━━━ INPUT MATERIAL ━━━

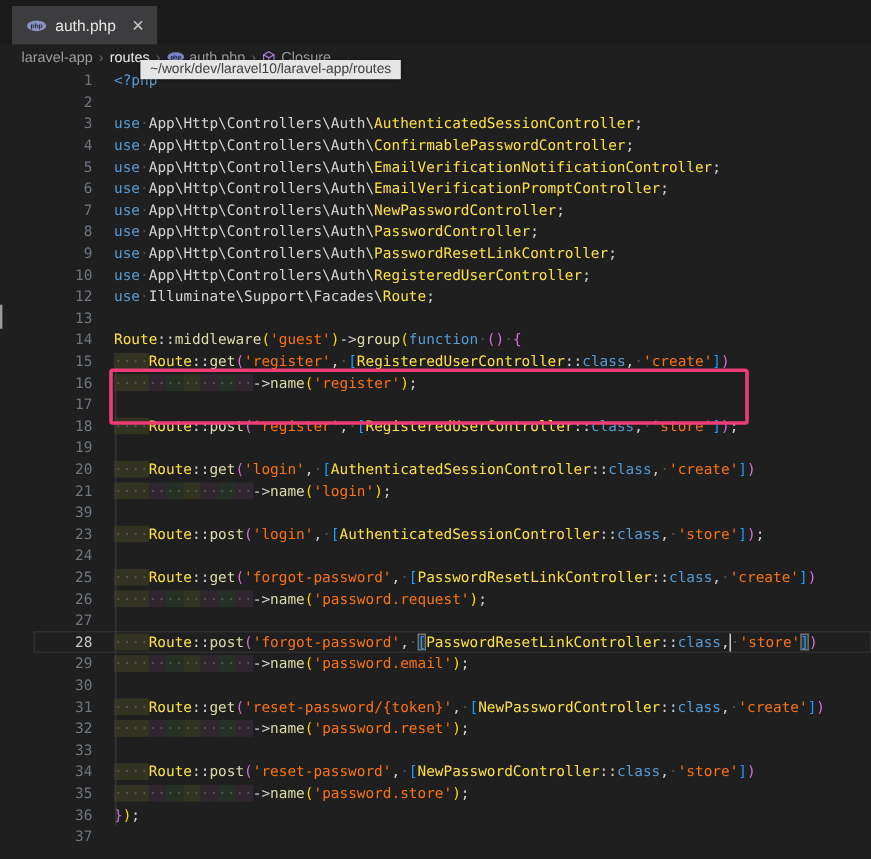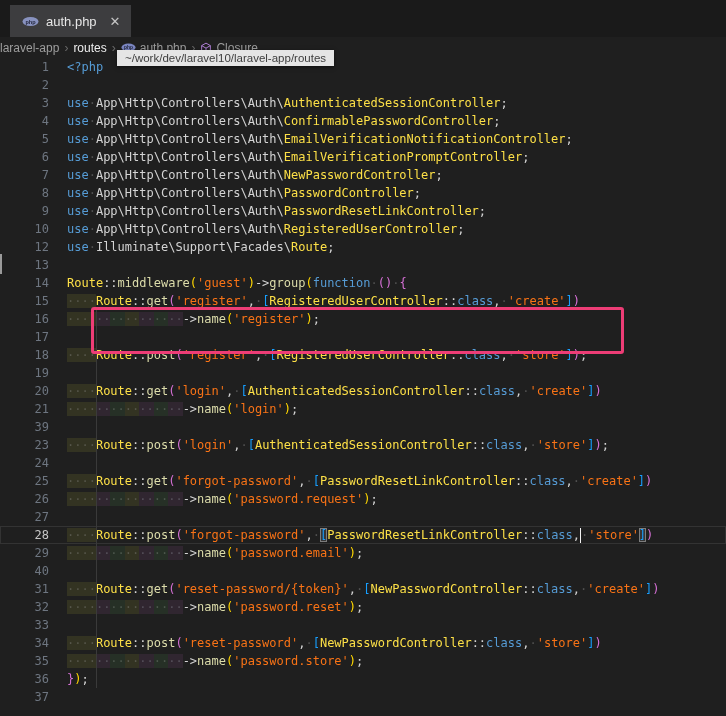--- a/index.html
+++ b/index.html
@@ -15,7 +15,7 @@
 
   
   .breadcrumb{height:21px;display:flex;align-items:center;gap:5px;
-              font-size:12px;color:#9d9d9d;background:#1f1f1f;}
+              padding-left:18px;font-size:12px;color:#9d9d9d;background:#1f1f1f;}
   .breadcrumb .sep{color:#6a6a6a;font-size:12px;}
   .breadcrumb .hl{color:#eeeeee;font-weight:normal;}
   .crumb{display:flex;align-items:center;gap:4px;cursor:pointer;}

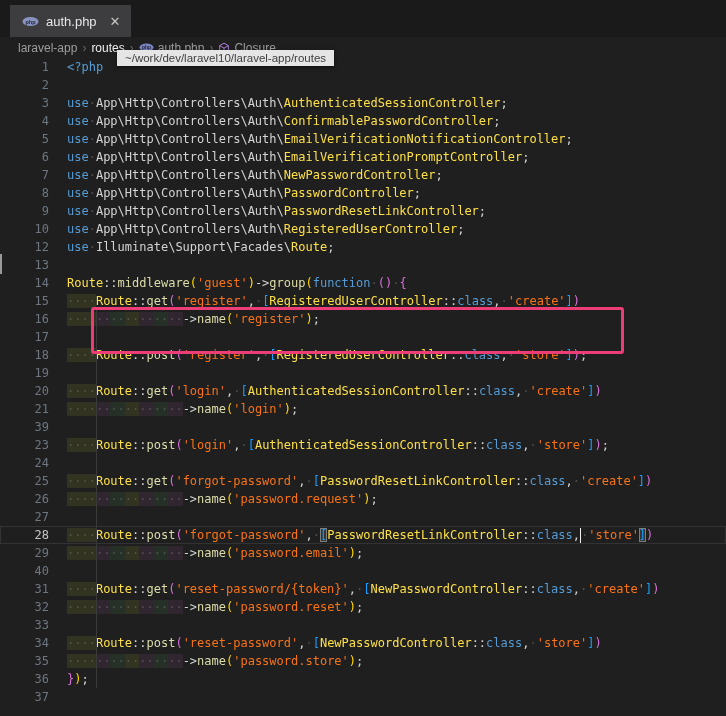--- a/index.html
+++ b/index.html
@@ -28,7 +28,7 @@
   
   .editor{position:absolute;left:0;top:58px;right:0;bottom:0;overflow:hidden;
           font-family:"DejaVu Sans Mono","Liberation Mono",monospace;font-size:12px;}
-  .line{height:18px;line-height:18px;white-space:pre;position:relative;}
+  .line{height:18px;line-height:18px;white-space:pre;position:relative;margin-left:28px;}
   .num{display:inline-block;width:49px;text-align:right;color:#6e7681;
        padding-right:18px;user-select:none;}
   .current{outline:1px solid rgba(255,255,255,.09);outline-offset:-1px;}

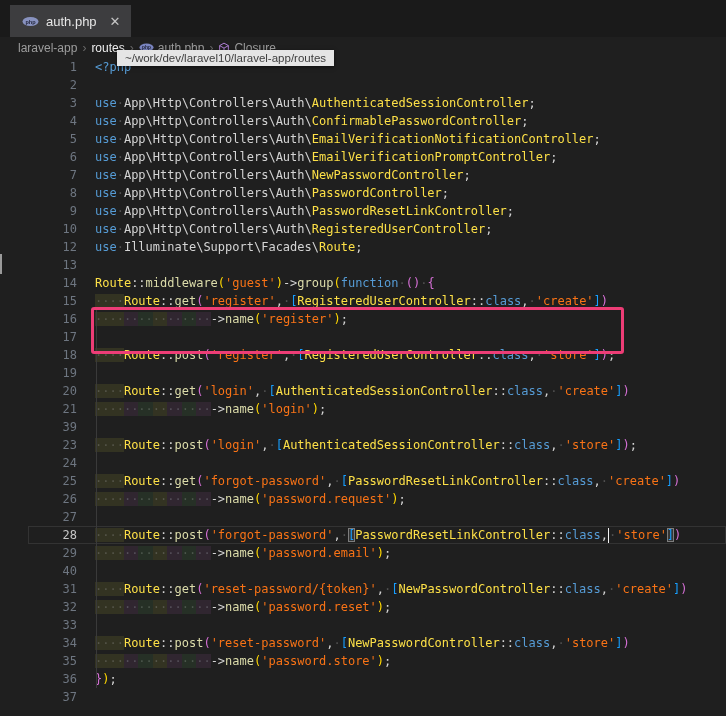--- a/index.html
+++ b/index.html
@@ -133,7 +133,7 @@
       <div class="line"><span class="num">27</span><span class="codetext"></span></div>
       <div class="line current"><span class="num">28</span><span class="codetext"><span class="seg iy">····</span><span class="seg cl">Route</span><span class="seg p">::</span><span class="seg fn">post</span><span class="seg b2">(</span><span class="seg s">'forgot-password'</span><span class="seg p">,</span><span class="seg ws">·</span><span class="seg b3 match">[</span><span class="seg cl">PasswordResetLinkController</span><span class="seg p">::</span><span class="seg k">class</span><span class="seg p">,</span><span class="seg cursor"></span><span class="seg ws">·</span><span class="seg s">'store'</span><span class="seg b3 match">]</span><span class="seg b2">)</span></span></div>
       <div class="line"><span class="num">29</span><span class="codetext"><span class="seg iy">····</span><span class="seg ip">··</span><span class="seg ig">··</span><span class="seg iy">··</span><span class="seg ip">··</span><span class="seg ig">··</span><span class="seg ip">··</span><span class="seg p">-&gt;</span><span class="seg fn">name</span><span class="seg b1">(</span><span class="seg s">'password.email'</span><span class="seg b1">)</span><span class="seg p">;</span></span></div>
-      <div class="line"><span class="num">40</span><span class="codetext"></span></div>
+      <div class="line"><span class="num">30</span><span class="codetext"></span></div>
       <div class="line"><span class="num">31</span><span class="codetext"><span class="seg iy">····</span><span class="seg cl">Route</span><span class="seg p">::</span><span class="seg fn">get</span><span class="seg b2">(</span><span class="seg s">'reset-password/{token}'</span><span class="seg p">,</span><span class="seg ws">·</span><span class="seg b3">[</span><span class="seg cl">NewPasswordController</span><span class="seg p">::</span><span class="seg k">class</span><span class="seg p">,</span><span class="seg ws">·</span><span class="seg s">'create'</span><span class="seg b3">]</span><span class="seg b2">)</span></span></div>
       <div class="line"><span class="num">32</span><span class="codetext"><span class="seg iy">····</span><span class="seg ip">··</span><span class="seg ig">··</span><span class="seg iy">··</span><span class="seg ip">··</span><span class="seg ig">··</span><span class="seg ip">··</span><span class="seg p">-&gt;</span><span class="seg fn">name</span><span class="seg b1">(</span><span class="seg s">'password.reset'</span><span class="seg b1">)</span><span class="seg p">;</span></span></div>
       <div class="line"><span class="num">33</span><span class="codetext"></span></div>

━━━

→ **EXERCISE**: Leaving the pictures out, give back each line above exactly.

→ **REPLY TO THE TASK**:
--- a/index.html
+++ b/index.html
@@ -15,7 +15,7 @@
 
   
   .breadcrumb{height:21px;display:flex;align-items:center;gap:5px;
-              font-size:12px;color:#9d9d9d;background:#1f1f1f;}
+              padding-left:18px;font-size:12px;color:#9d9d9d;background:#1f1f1f;}
   .breadcrumb .sep{color:#6a6a6a;font-size:12px;}
   .breadcrumb .hl{color:#eeeeee;font-weight:normal;}
   .crumb{display:flex;align-items:center;gap:4px;cursor:pointer;}

--- a/index.html
+++ b/index.html
@@ -28,7 +28,7 @@
   
   .editor{position:absolute;left:0;top:58px;right:0;bottom:0;overflow:hidden;
           font-family:"DejaVu Sans Mono","Liberation Mono",monospace;font-size:12px;}
-  .line{height:18px;line-height:18px;white-space:pre;position:relative;}
+  .line{height:18px;line-height:18px;white-space:pre;position:relative;margin-left:28px;}
   .num{display:inline-block;width:49px;text-align:right;color:#6e7681;
        padding-right:18px;user-select:none;}
   .current{outline:1px solid rgba(255,255,255,.09);outline-offset:-1px;}

--- a/index.html
+++ b/index.html
@@ -133,7 +133,7 @@
       <div class="line"><span class="num">27</span><span class="codetext"></span></div>
       <div class="line current"><span class="num">28</span><span class="codetext"><span class="seg iy">····</span><span class="seg cl">Route</span><span class="seg p">::</span><span class="seg fn">post</span><span class="seg b2">(</span><span class="seg s">'forgot-password'</span><span class="seg p">,</span><span class="seg ws">·</span><span class="seg b3 match">[</span><span class="seg cl">PasswordResetLinkController</span><span class="seg p">::</span><span class="seg k">class</span><span class="seg p">,</span><span class="seg cursor"></span><span class="seg ws">·</span><span class="seg s">'store'</span><span class="seg b3 match">]</span><span class="seg b2">)</span></span></div>
       <div class="line"><span class="num">29</span><span class="codetext"><span class="seg iy">····</span><span class="seg ip">··</span><span class="seg ig">··</span><span class="seg iy">··</span><span class="seg ip">··</span><span class="seg ig">··</span><span class="seg ip">··</span><span class="seg p">-&gt;</span><span class="seg fn">name</span><span class="seg b1">(</span><span class="seg s">'password.email'</span><span class="seg b1">)</span><span class="seg p">;</span></span></div>
-      <div class="line"><span class="num">40</span><span class="codetext"></span></div>
+      <div class="line"><span class="num">30</span><span class="codetext"></span></div>
       <div class="line"><span class="num">31</span><span class="codetext"><span class="seg iy">····</span><span class="seg cl">Route</span><span class="seg p">::</span><span class="seg fn">get</span><span class="seg b2">(</span><span class="seg s">'reset-password/{token}'</span><span class="seg p">,</span><span class="seg ws">·</span><span class="seg b3">[</span><span class="seg cl">NewPasswordController</span><span class="seg p">::</span><span class="seg k">class</span><span class="seg p">,</span><span class="seg ws">·</span><span class="seg s">'create'</span><span class="seg b3">]</span><span class="seg b2">)</span></span></div>
       <div class="line"><span class="num">32</span><span class="codetext"><span class="seg iy">····</span><span class="seg ip">··</span><span class="seg ig">··</span><span class="seg iy">··</span><span class="seg ip">··</span><span class="seg ig">··</span><span class="seg ip">··</span><span class="seg p">-&gt;</span><span class="seg fn">name</span><span class="seg b1">(</span><span class="seg s">'password.reset'</span><span class="seg b1">)</span><span class="seg p">;</span></span></div>
       <div class="line"><span class="num">33</span><span class="codetext"></span></div>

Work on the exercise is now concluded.